Excerpts from a dataset —
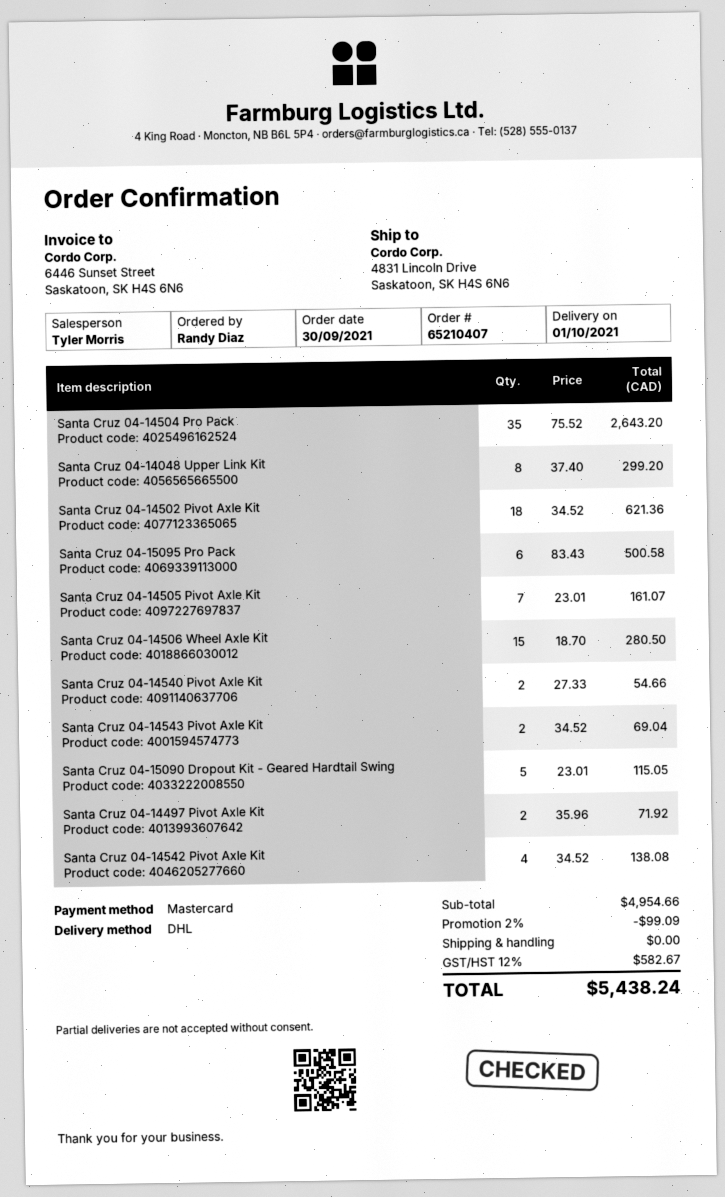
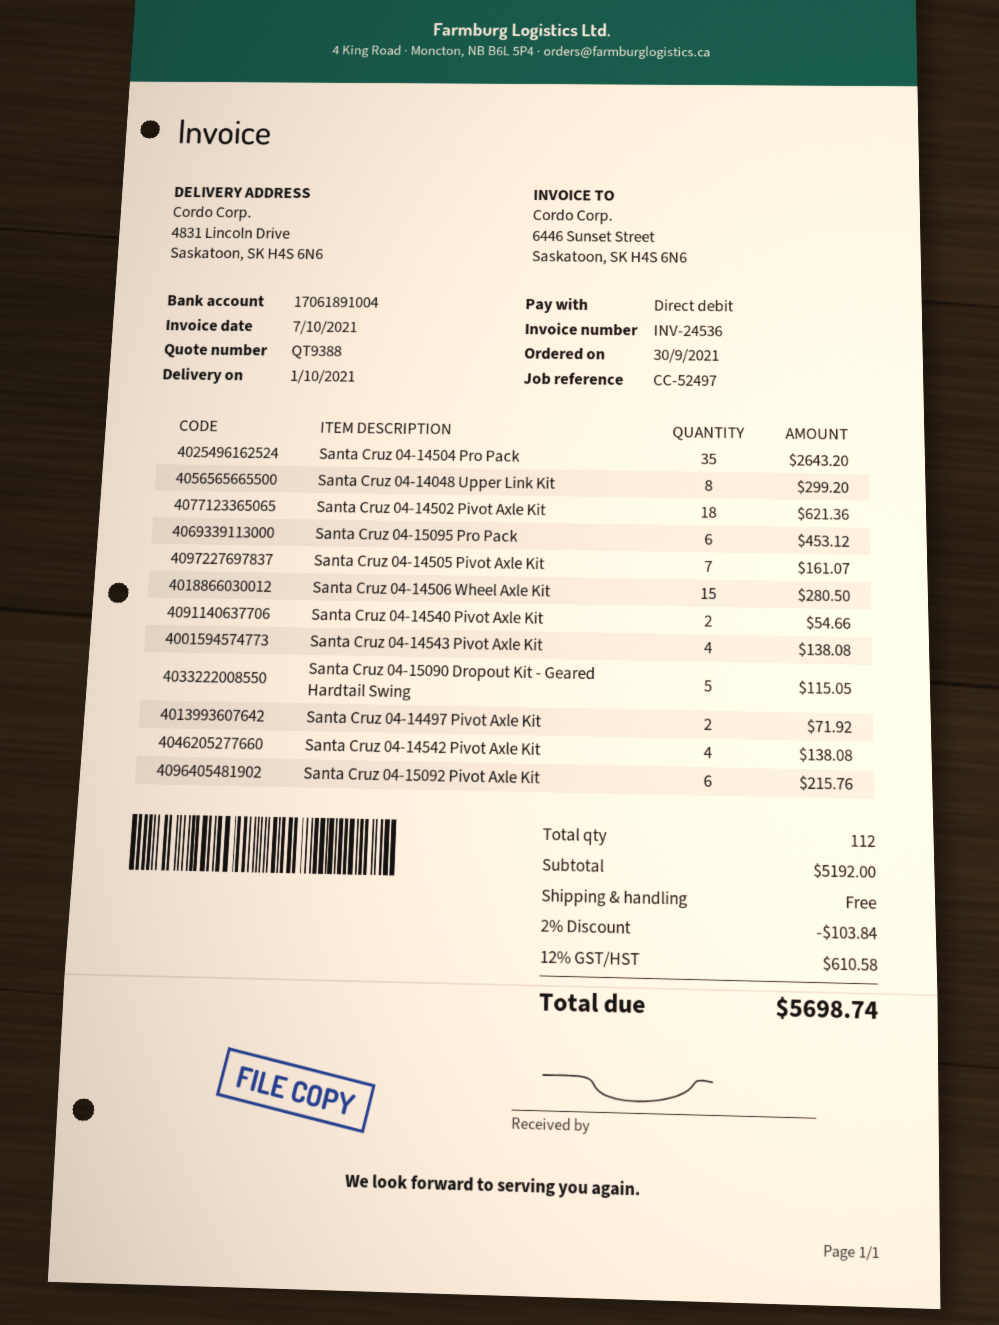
payment method: Mastercard -> direct debit
Santa Cruz 04-15095 Pro Pack: 6 for 500.58 -> 6 for 453.12
Santa Cruz 04-14543 Pivot Axle Kit: 2 for 69.04 -> 4 for 138.08
Santa Cruz 04-15092 Pivot Axle Kit: none -> 6 for 215.76
subtotal: 4954.66 -> 5192.00
discount: 2% = 99.09 -> 2% = 103.84
tax: 12% = 582.67 -> 12% = 610.58
total: 5438.24 -> 5698.74

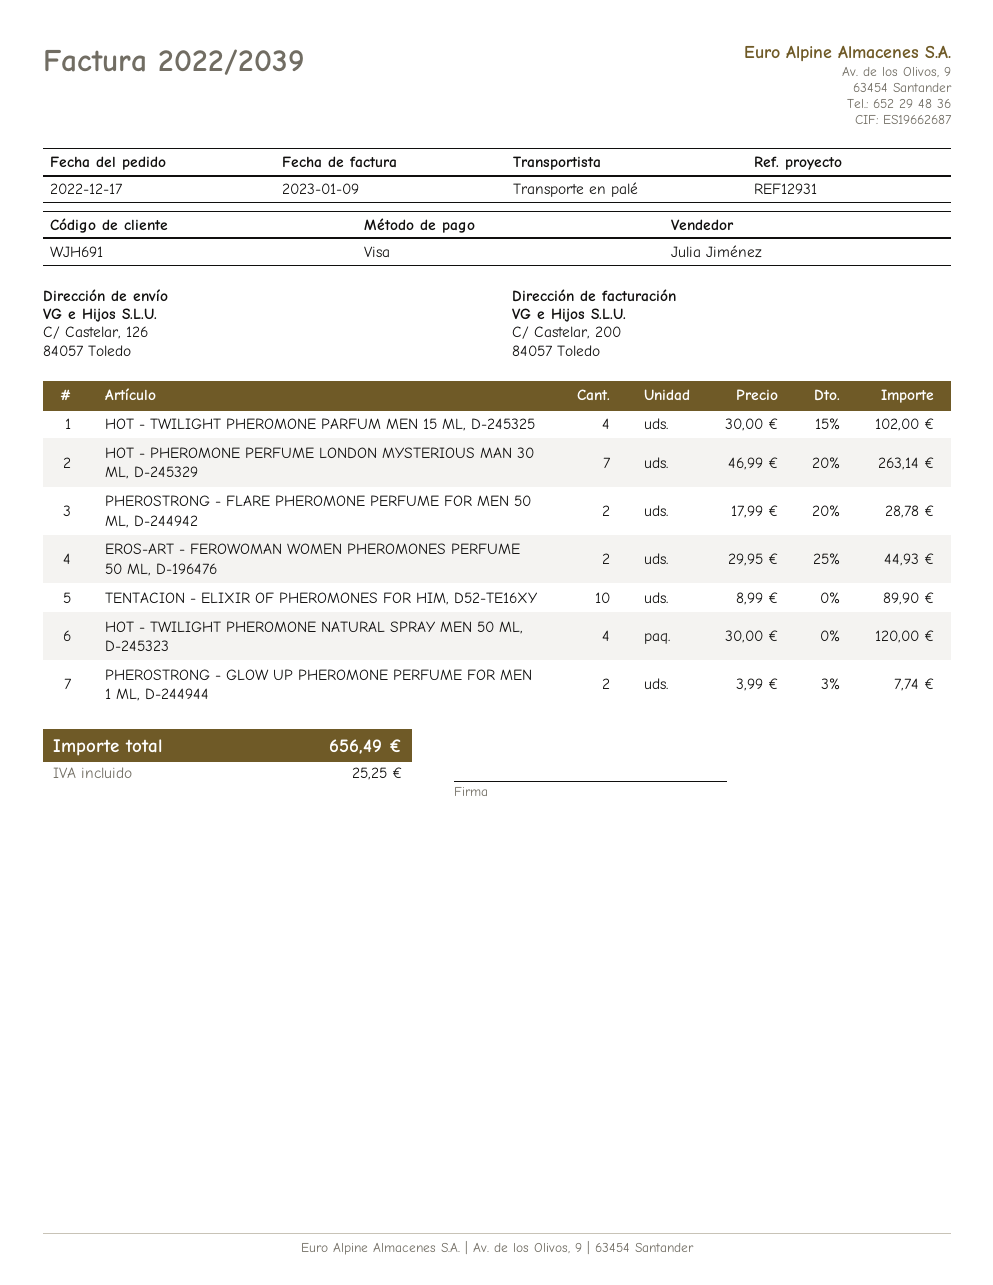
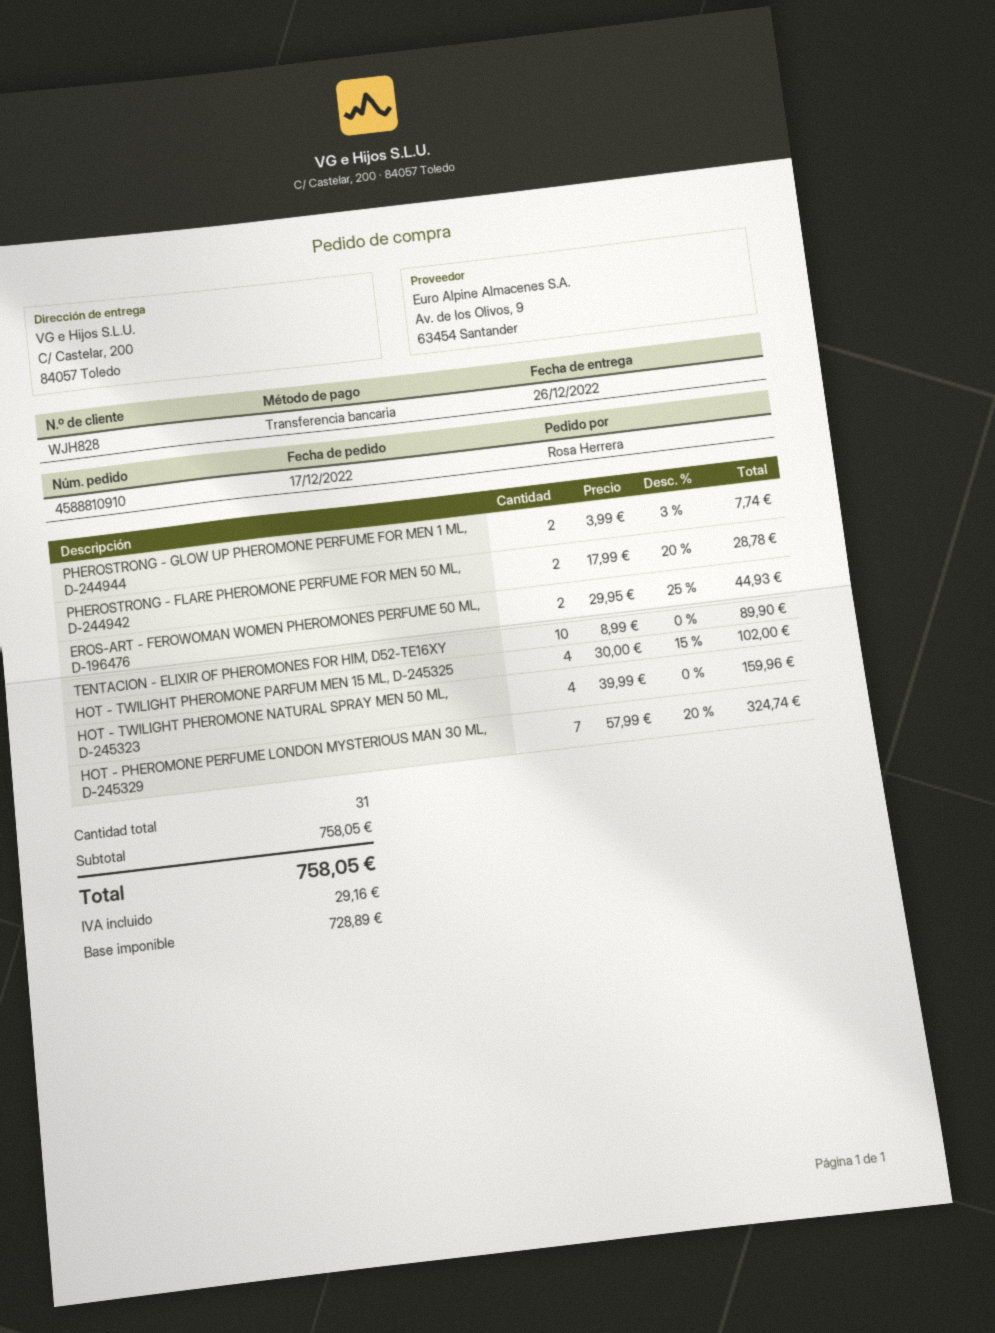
customer number: WJH691 -> WJH828
payment method: Visa -> bank transfer
ship to: C/ Castelar, 126, 84057 Toledo -> C/ Castelar, 200, 84057 Toledo
HOT - PHEROMONE PERFUME LONDON MYSTERIOUS MAN 30 ML, D-245329: 7 x 46.99 - 20% = 263.14 -> 7 x 57.99 - 20% = 324.74
HOT - TWILIGHT PHEROMONE NATURAL SPRAY MEN 50 ML, D-245323: 4 x 30.00 = 120.00 -> 4 x 39.99 = 159.96
tax: 25.25 -> 29.16
total: 656.49 -> 758.05

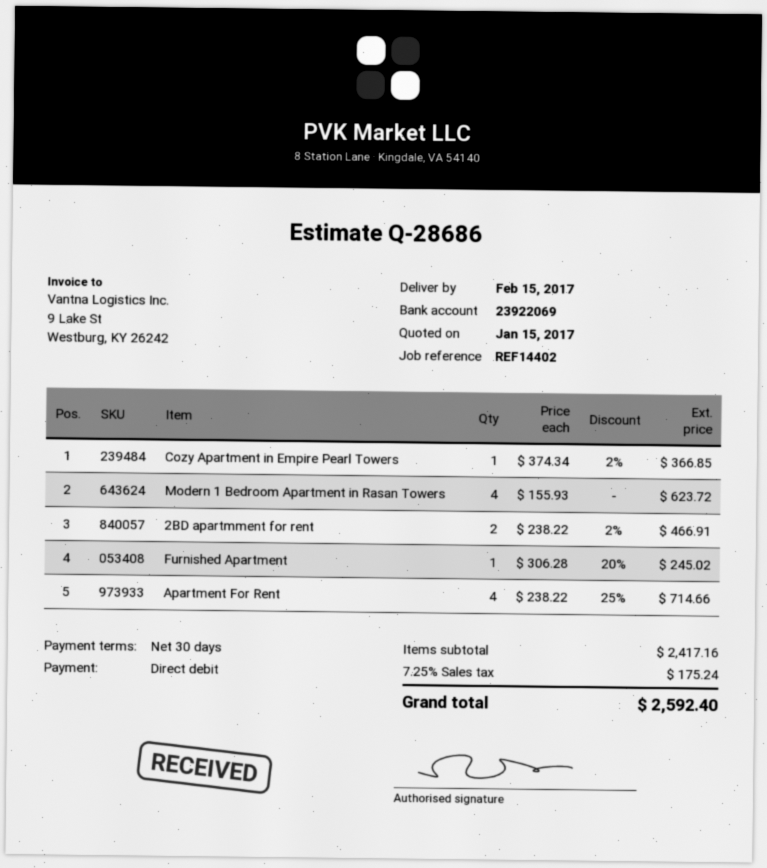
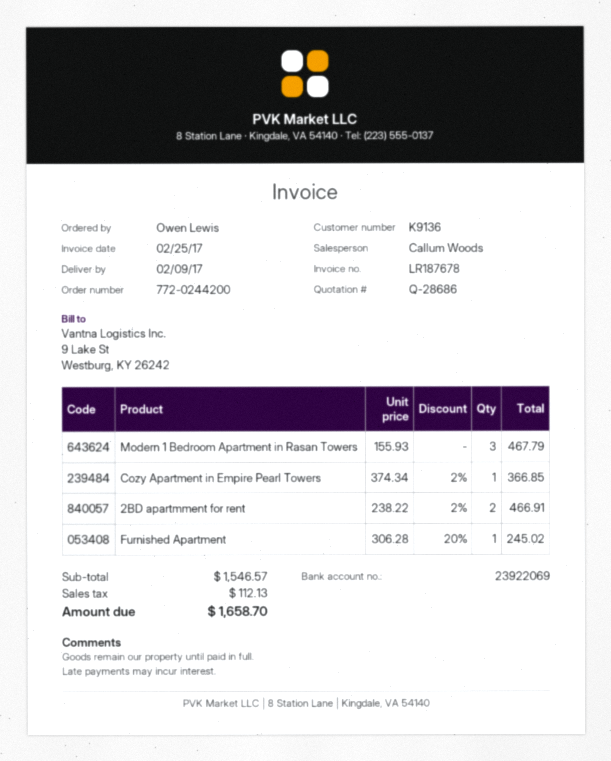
delivery date: 2017-02-15 -> 2017-02-09
Modern 1 Bedroom Apartment in Rasan Towers: 4 x 155.93 = 623.72 -> 3 x 155.93 = 467.79
Apartment For Rent: 4 x 238.22 - 25% = 714.66 -> none
subtotal: 2417.16 -> 1546.57
tax: 175.24 -> 112.13
total: 2592.40 -> 1658.70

WHAT TO DO — Say how many lines in the records hold "subtotal", with the number as the whole reply.

RESPONSE TO THE TASK — 2